Enlarging networks allows metapopulations to expand and is thus expected to have a positive effect on species viability in dynamic networks as well. This prediction was unanimously confirmed—all 15 studies reported a positive effect on species viability. To properly compensate for habitat dynamics, it would be valuable to determine how much larger a network must be to maintain a given level of species viability relative to a static network. Two studies have provided insight into this trade-off. Hinsch and Poethke (2007) predicted that dynamic networks must be 1.2-2.2 times larger than static networks, andJohst et al. (2011) reported that networks must be approximately 1.2-3 times as large. In both studies, the required enlargement was species-specific— the most sensitive species had a low reproduction rate and a high Allee effect (Hinsch and Poethke, 2007), or experienced low environmental stochasticity (Johst et al., 2011). Maintaining all species at their minimum viable level within a single network would require a network size that is greater than three times the size of a static network (Hinsch and Poethke, 2007). This is larger than the aforementioned factor of 2.2, as species differ in their habitat condition requirements, thereby increasing the minimum network size. McCarthy and Lindenmayer (1999) provided insight into which patches could best be enlarged and reported that adding area in proportion to patch size was the most effective strategy (i.e. enlarge large patches rather than small patches).

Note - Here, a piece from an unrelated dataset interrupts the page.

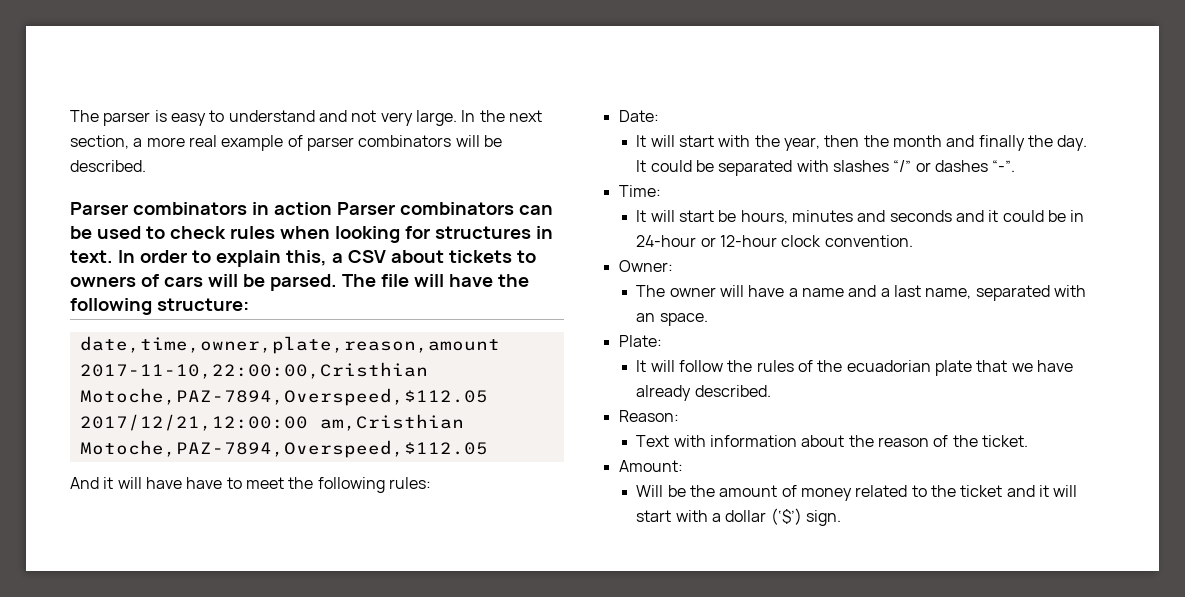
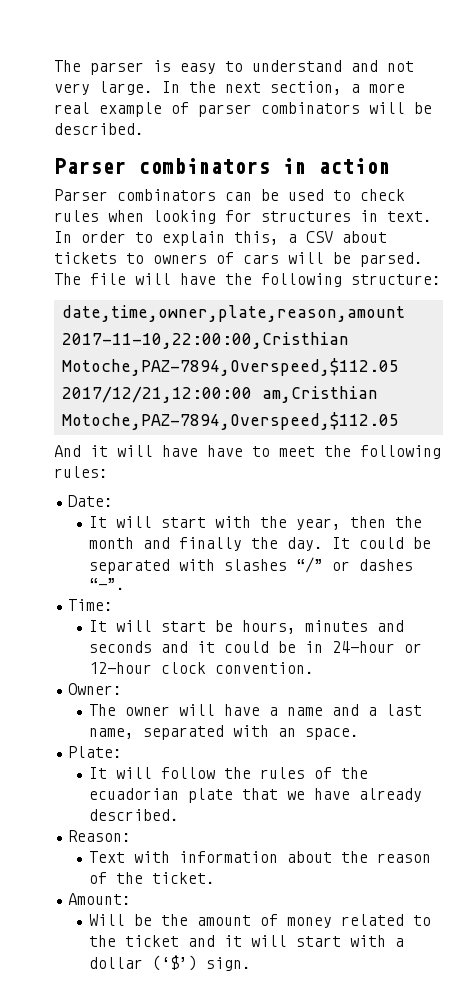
- Parser combinators in action Parser combinators can be used to check rules when looking for structures in text.
+ Parser combinators in action
+ Parser combinators can be used to check rules when looking for structures in text.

Based on four additional studies, we derived thresholds with respect to the fraction of suitable habitat in the landscape. Here, the thresholds of suitable habitat in the landscape ranged from 20% to 60% of the total landscape (Kallimanis et al., 2005; Keymer et al., 2000; Kun et al., 2009; Wimberly, 2006). The lower thresholds applied to landscapes in which both the habitat and turnover probabilities were randomly distributed (Kallimanis et al., 2005) or to landscapes in which the species were extremely mobile (Keymer et al., 2000). The higher thresholds applied to species that were unable to cross habitat gaps (Wimberly, 2006).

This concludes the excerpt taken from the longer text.